А Лютый с Севрюгой неслись через лес, стараясь не оглядываться, будто чувствовали, как преследователи дышат им в спину. Оба были слишком слабы, чтобы уйти от погони, и часто останавливались, падая на мокрую траву, чтобы набраться сил.
— Бандиты тебя боятся! — гладила девушка Лютого, перебирая пальцами свалявшиеся космы. — Они никого так не боятся, как тебя!
Места становились угрюмей и глуше, с болот тянуло сыростью, и ноги проваливались в хлюпающем мху. Зло кричали птицы, а разлапистые ели сцепились ветвями, будто держась за руки. Они царапали лицо и руки, хватали за одежду, не пуская беглецов.
Севрюга простыла и, захлёбываясь кашлем, билась в лихорадке. Лютый пытался нести её на руках, но даже маленькое, измождённое тело Севрюги было для него неподъёмным, словно валун. Он не раз хотел бросить её. «Подберут», — обманывал он самого себя, уходя, пока девушка спала в наспех собранном из еловых веток шалаше. Но не успевал сделать пары шагов, как Севрюга просыпалась, с криком бросаясь за ним.

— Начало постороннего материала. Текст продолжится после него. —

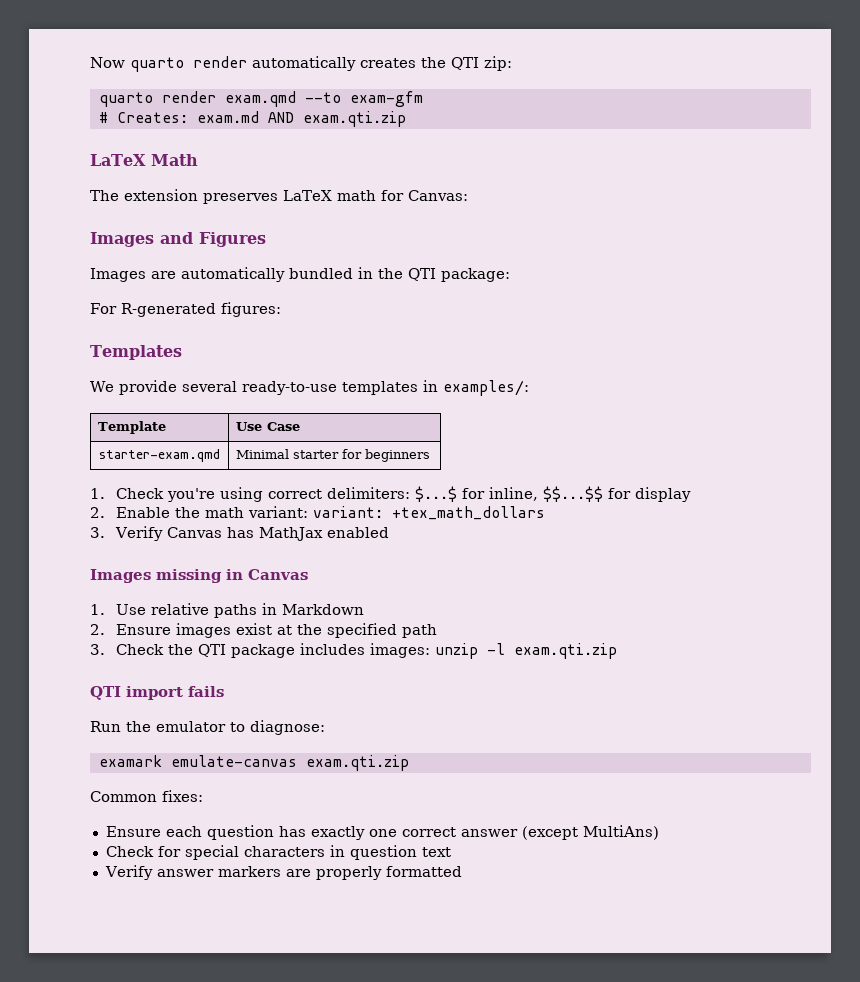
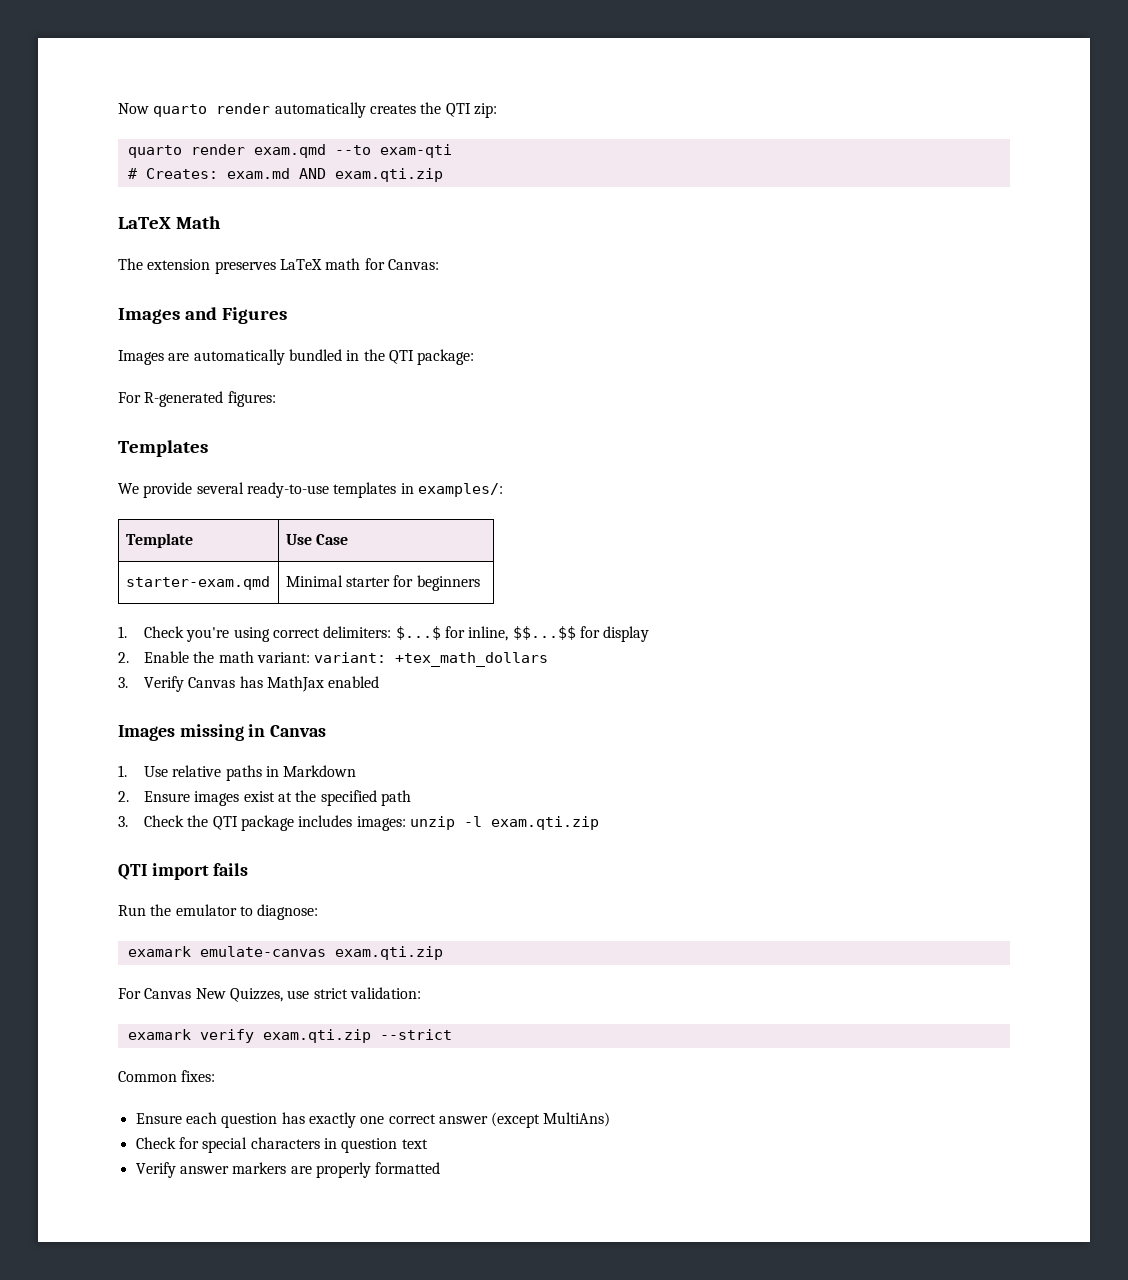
- quarto render exam.qmd --to exam-gfm
+ quarto render exam.qmd --to exam-qti
+ For Canvas New Quizzes, use strict validation:
+ examark verify exam.qti.zip --strict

— Кто ты? Откуда ты взялась? — спрашивал Лютый, но Севрюга пожимала плечами, словно сама не знала, кто она.
— Я не всегда была такая, — сказала она раз, смотрясь в озёрное зеркало. — Когда-то я была очень красивая!
Лютый взобрался на высокую, липкую от смолы сосну с толстыми, крепкими ветками, по которым поднимался, словно по приставленной к дому лестнице. С высоты дерева он пытался разглядеть преследователей, но дым от костров больше не поднимался над верхушками, и он решил, что охотники отстали или вернулись домой.